Basit soru: Mesele belediye hizmetleri ise CHP, Ankara’da niye Mansur Yavaş’ı aday gösterdi? En az Yavaş kadar başarılı olacak bir CHP’li yok mu?
İnce, “yok” derse zekâ meselesi katlanır…
Yavaş, “en iyi belediye hizmetlerini verecek kişi” düşüncesi ile aday gösterilmedi. “Ankara’yı AK Parti’nin elinden almanın formülü nedir?” sorusunun cevabı olarak uzun tartışmalardan sonra aday yapıldı.
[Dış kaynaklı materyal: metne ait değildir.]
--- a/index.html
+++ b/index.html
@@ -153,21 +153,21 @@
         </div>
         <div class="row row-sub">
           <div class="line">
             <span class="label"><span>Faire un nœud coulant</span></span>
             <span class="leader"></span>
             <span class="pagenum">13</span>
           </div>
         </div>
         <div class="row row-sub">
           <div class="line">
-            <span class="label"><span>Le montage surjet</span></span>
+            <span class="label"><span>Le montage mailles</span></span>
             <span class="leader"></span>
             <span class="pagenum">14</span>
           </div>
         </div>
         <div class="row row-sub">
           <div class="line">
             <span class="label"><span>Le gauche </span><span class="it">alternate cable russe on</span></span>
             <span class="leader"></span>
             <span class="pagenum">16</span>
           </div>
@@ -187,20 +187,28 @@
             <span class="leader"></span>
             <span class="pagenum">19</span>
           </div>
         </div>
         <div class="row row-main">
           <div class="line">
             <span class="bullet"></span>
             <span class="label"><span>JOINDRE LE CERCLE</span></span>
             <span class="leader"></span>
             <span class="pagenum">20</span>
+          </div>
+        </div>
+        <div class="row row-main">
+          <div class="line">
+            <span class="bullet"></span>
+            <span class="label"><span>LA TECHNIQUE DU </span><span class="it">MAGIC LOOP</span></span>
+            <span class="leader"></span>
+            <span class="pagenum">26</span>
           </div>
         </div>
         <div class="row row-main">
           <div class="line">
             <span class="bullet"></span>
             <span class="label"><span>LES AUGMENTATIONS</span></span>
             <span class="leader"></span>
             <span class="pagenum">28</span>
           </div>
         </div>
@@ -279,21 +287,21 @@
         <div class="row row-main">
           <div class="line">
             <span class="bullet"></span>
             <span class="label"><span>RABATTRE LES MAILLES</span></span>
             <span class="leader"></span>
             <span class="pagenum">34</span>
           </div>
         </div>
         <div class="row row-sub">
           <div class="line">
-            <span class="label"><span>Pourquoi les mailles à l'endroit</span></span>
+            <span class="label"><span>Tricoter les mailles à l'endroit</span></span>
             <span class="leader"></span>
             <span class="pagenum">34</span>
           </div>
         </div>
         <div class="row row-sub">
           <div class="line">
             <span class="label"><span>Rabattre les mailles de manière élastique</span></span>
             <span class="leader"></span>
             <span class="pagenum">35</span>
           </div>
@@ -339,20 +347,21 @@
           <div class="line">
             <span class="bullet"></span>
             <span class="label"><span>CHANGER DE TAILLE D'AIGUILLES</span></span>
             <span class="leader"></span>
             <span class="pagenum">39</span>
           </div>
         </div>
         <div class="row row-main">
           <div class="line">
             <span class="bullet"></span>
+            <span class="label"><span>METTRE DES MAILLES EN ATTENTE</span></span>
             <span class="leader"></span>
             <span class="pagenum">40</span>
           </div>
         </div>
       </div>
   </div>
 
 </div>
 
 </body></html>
31 Mart evet, beka meselesidir.
15 Temmuz direniş ruhunun siyasetteki temsilcisi Cumhur İttifakı seçimleri kazanırsa Türkiye’nin önü açılacaktır. Cumhurbaşkanlığı Hükümet Sistemi iyice yerleşip kökleşecektir.
Türkiye vesayet sisteminden kurtulacaktır. Darbe girişimleri için FETÖ ve PKK terör örgütlerini kullanan şer şebekesinin elindeki kozlar alınacaktır.
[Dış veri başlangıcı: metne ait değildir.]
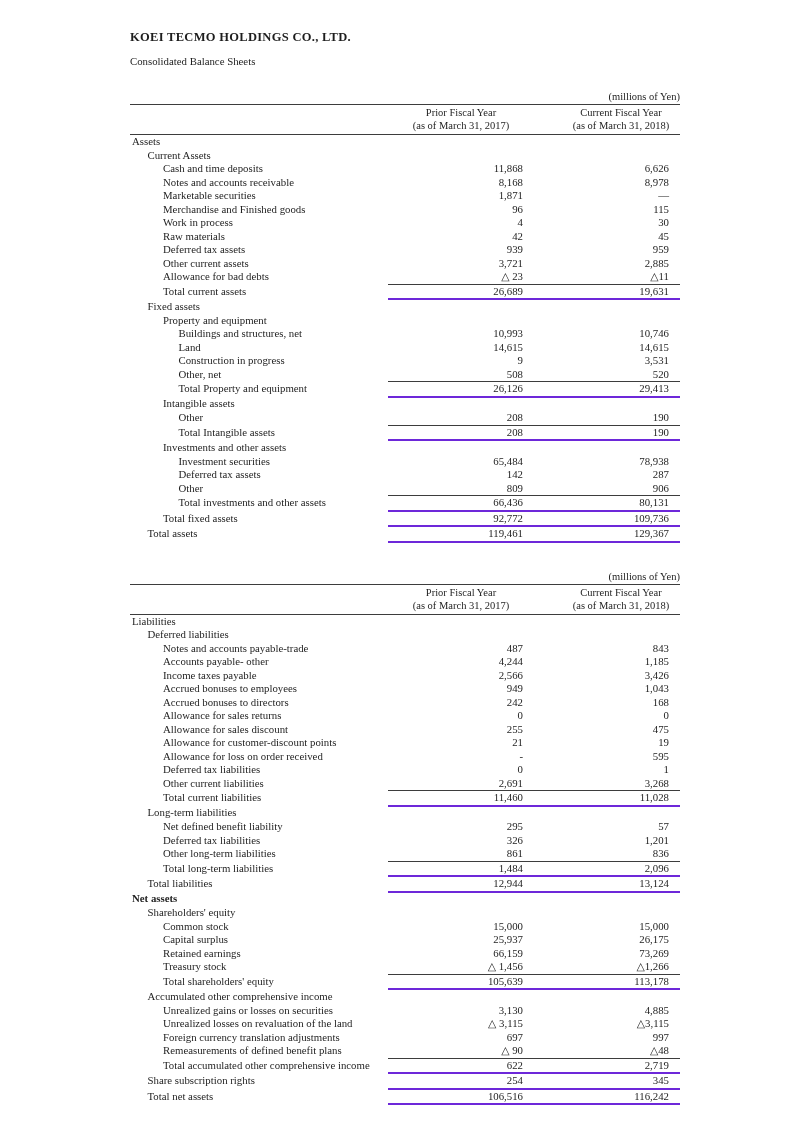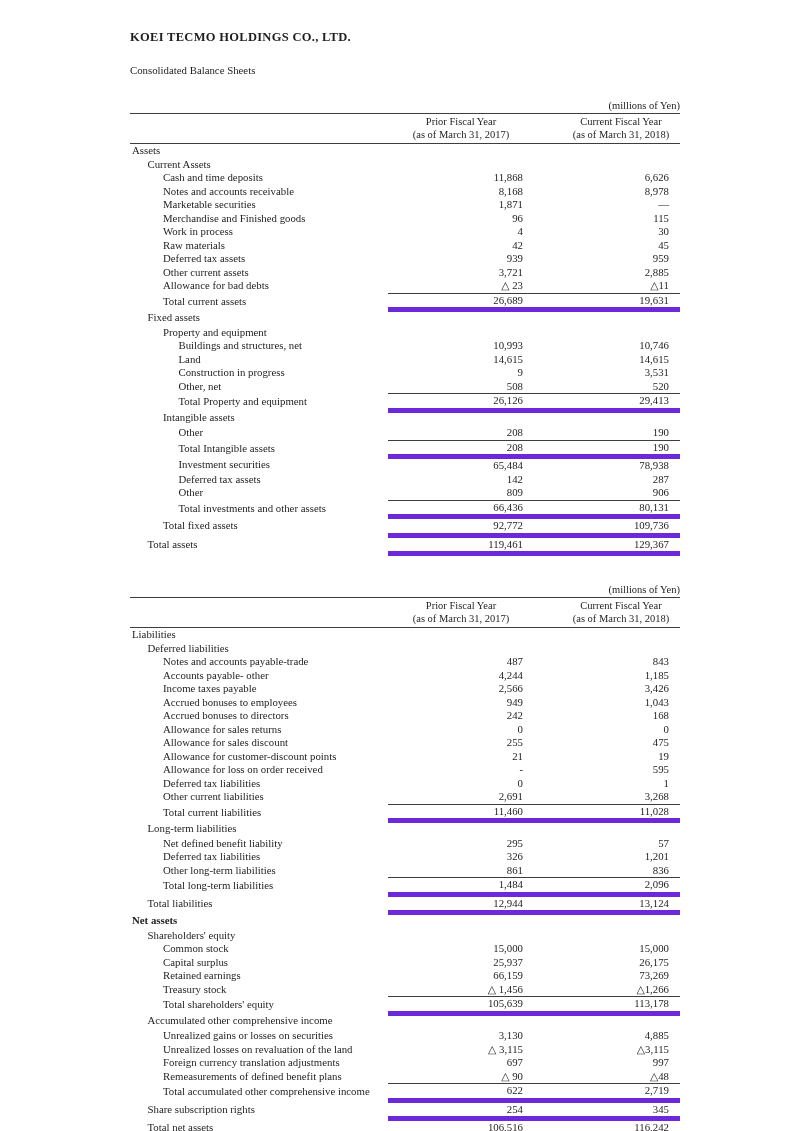--- a/index.html
+++ b/index.html
@@ -5,21 +5,21 @@
   html,body { margin:0; padding:0; background:#ffffff; }
   body {
     width:800px; height:1131px;
     font-family:"Liberation Serif", serif;
     color:#1e1e1e;
     -webkit-font-smoothing:antialiased;
   }
   .page { padding:30px 120px 0 130px; }
 
   .company { font-size:12.5px; font-weight:bold; letter-spacing:0.3px; line-height:15px; }
-  .doc-title { font-size:10.8px; line-height:13px; margin-top:19px; }
+  .doc-title { font-size:10.8px; line-height:13px; margin-top:10px; }
 
   .units { text-align:right; font-size:10.5px; line-height:13px; margin-bottom:1px; }
   .units-1 { margin-top:22px; }
   .units-2 { margin-top:27px; }
 
   table.bs {
     width:550px;
     border-collapse:collapse;
     table-layout:fixed;
   }
@@ -40,21 +40,21 @@
     height:13.5px;
     line-height:13.5px;
     font-size:10.8px;
     padding:0;
     vertical-align:middle;
     white-space:nowrap;
     overflow:hidden;
   }
   td.lbl { text-align:left; }
   td.num { text-align:right; padding-right:11px; font-variant-numeric:tabular-nums; }
-  td.num.rl { border-top:1px solid #3d3d3d; border-bottom:5px solid #6d28d9; }
+  td.num.rl { border-top:1px solid #3d3d3d; border-bottom:2px solid #6d28d9; }
 </style>
 </head>
 <body>
 
 <div class="page">
 
   <div class="company">KOEI TECMO HOLDINGS CO., LTD.</div>
   <div class="doc-title">Consolidated Balance Sheets</div>
 
   <div class="units units-1">(millions of Yen)</div>
@@ -182,20 +182,25 @@
     <td class="lbl" style="padding-left: 48.5px;">Other</td>
     <td class="num">208</td>
     <td class="num">190</td>
   </tr>
         <tr>
     <td class="lbl" style="padding-left: 48.5px;">Total Intangible assets</td>
     <td class="num rl">208</td>
     <td class="num rl">190</td>
   </tr>
         <tr>
+    <td class="lbl" style="padding-left: 33px;">Investments and other assets</td>
+    <td class="num"></td>
+    <td class="num"></td>
+  </tr>
+        <tr>
     <td class="lbl" style="padding-left: 48.5px;">Investment securities</td>
     <td class="num">65,484</td>
     <td class="num">78,938</td>
   </tr>
         <tr>
     <td class="lbl" style="padding-left: 48.5px;">Deferred tax assets</td>
     <td class="num">142</td>
     <td class="num">287</td>
   </tr>
         <tr>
Türkiye’ye boyun eğdirme hesabı yapanların hevesleri kursaklarında kalacaktır.
Parlamentonun onuru korunacaktır. Siyaset, milletvekili pazarlıklarından arınacaktır.
Milletin sandıkta verdiği yetki, cuntacıların iktidar heveslerine kurban edilmeyecektir.
31 Mart istikrarın kapısıdır. Sırtlarını Batı’nın güç merkezlerine dayamış taşeronlara; HDP’si, PKK’sı, FETÖ’sü ile şer şebekesine aradıkları fırsat verilmeyecektir.
Evet, 31 Mart beka meselesidir. Aziz milletimizin vicdanından doğan Cumhur İttifakı’nın, yarınlarımız adına güven tazelemesine ihtiyacımız var…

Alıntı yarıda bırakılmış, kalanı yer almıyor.